İnternette yer alan, ülkedeki doğal pembe domatesleri, kentlerde, evlerinin balkon ve bahçelerinde doğal tarım yöntemleriyle yaşatmaya çalışanların oluşturduğu toplumsal bir ağ olan PDA'nın üyeleri, tohumları parayla satmıyor, yaygınlaşması için ağa katılanlarla paylaşıyor.

Ağı kuranlar, ilk kez 2005 yılında tanıştıkları pembe domatesi beğenmeleri ve Anadolu ürünü olduğunu öğrenmelerinin ardından, tohum elde ederek harekete geçiyor.

Önce tohumları paylaşan kurucuların oluşturduğu ağa, ilk başta 5-10 kişi katılırken, bu yıl itibarıyla üye sayısı 2 bin 500'e kadar ulaşıyor.

Ağ üyeleri, kendi yetiştirdikleri pembe domateslerle ilgili hikayelerini, yakaladıkları lezzeti, üretimde yaşadıkları zorlukları ve sevinci paylaşarak, ürünün yaygınlaşmasında önemli rol oynuyorlar.

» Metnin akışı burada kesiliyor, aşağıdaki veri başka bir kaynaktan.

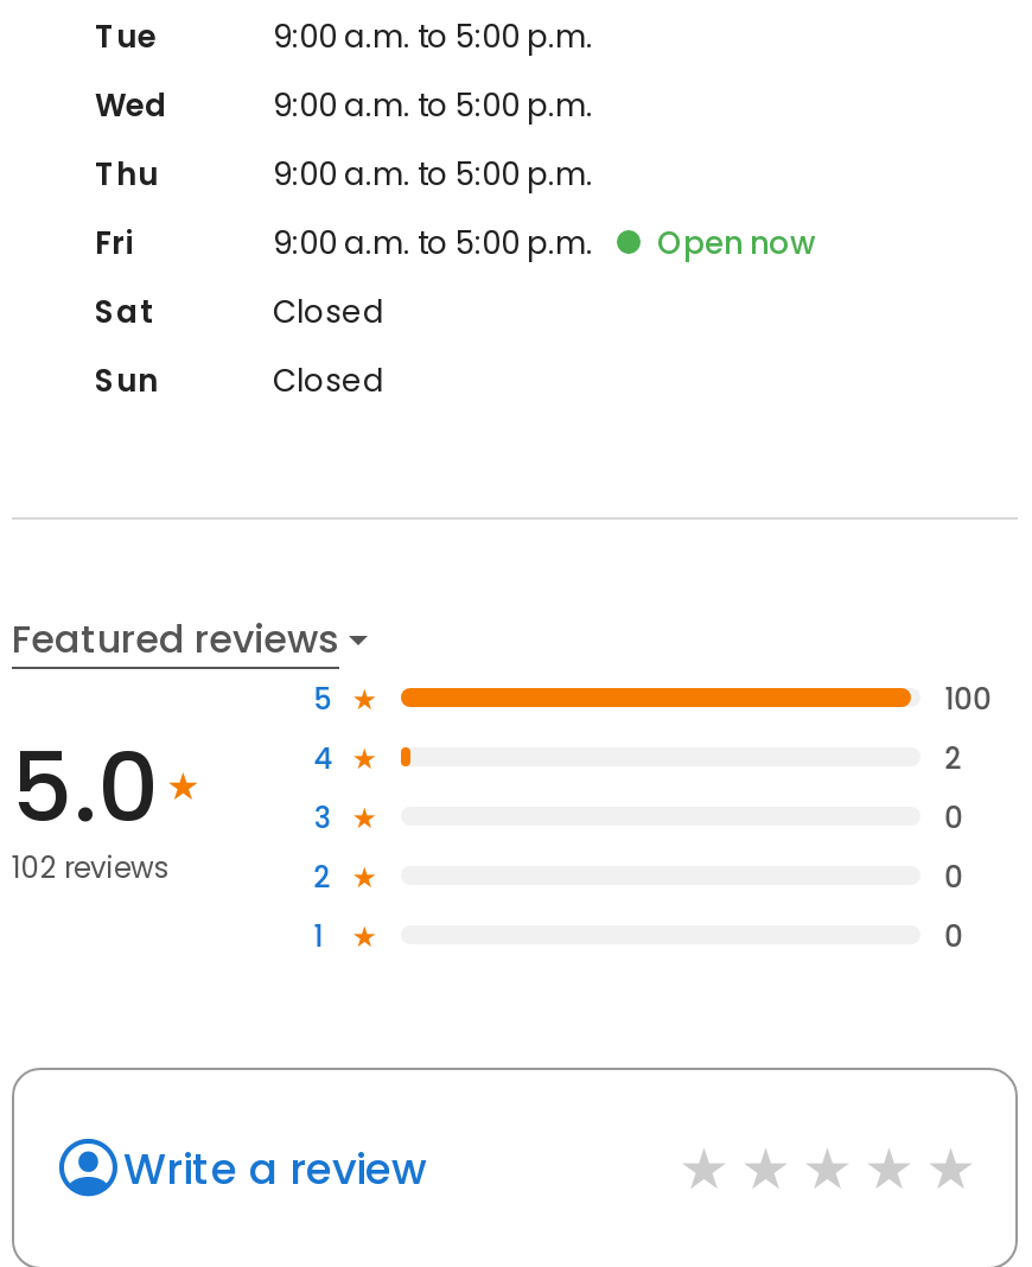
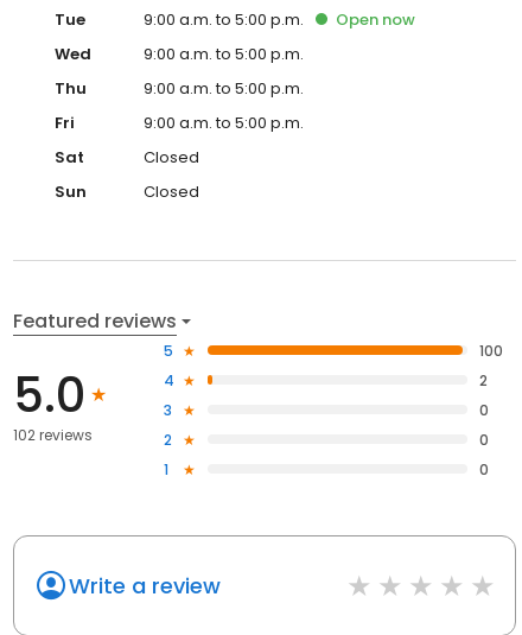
moved [657,220,816,266] -> [336,8,415,31]: Open now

Yerli ürünlerin korunmasından yana olan PDA'nın manifestosunda şunlar yazıyor:

''Bizler, 2006'da bu ülkenin ürünü olan ve gelecek kuşaklara miras bırakılması gereken doğal tohumlara, nesli kurumaya yüz tutan, leziz pembe domatesler üzerinden sahip çıktık. Onları, 2007 ve gelecek yıllarda da evlerde, balkonlarda, bahçe ve tarlalarda, temiz toprak ve doğal yöntemlerle yetiştirmeye azimliyiz.

Bu domatesleri aynı renk, aynı güzel koku, aynı lezzet ve aynı doğallıkta sürdürebilmesi için elde ettiğimiz tohumları çocuklarımıza ve gelecek kuşaklara aktarmakla sorumluyuz. Bunun için kendi aramızda yardımlaşırken tohumlarımızın genetiği ile oynanmaması, terminatör teknolojiler eliyle endüstriyel hale gelmemesi için pembe domates ağının genişlemesine çalışacağız.''

HABERTÜRK: İsrail domatesine rakip: Pembe domates! - En Son Makro Ekonomi Haberleri - HTEkonomi
******************************************************************************************************
Habertürk'ün başlığı Yalova'daki gelişmeye ve verilen demece çok uygun belki, ama bizce doğal pembeleri kıyaslamak için çok talihsiz bir benzetme!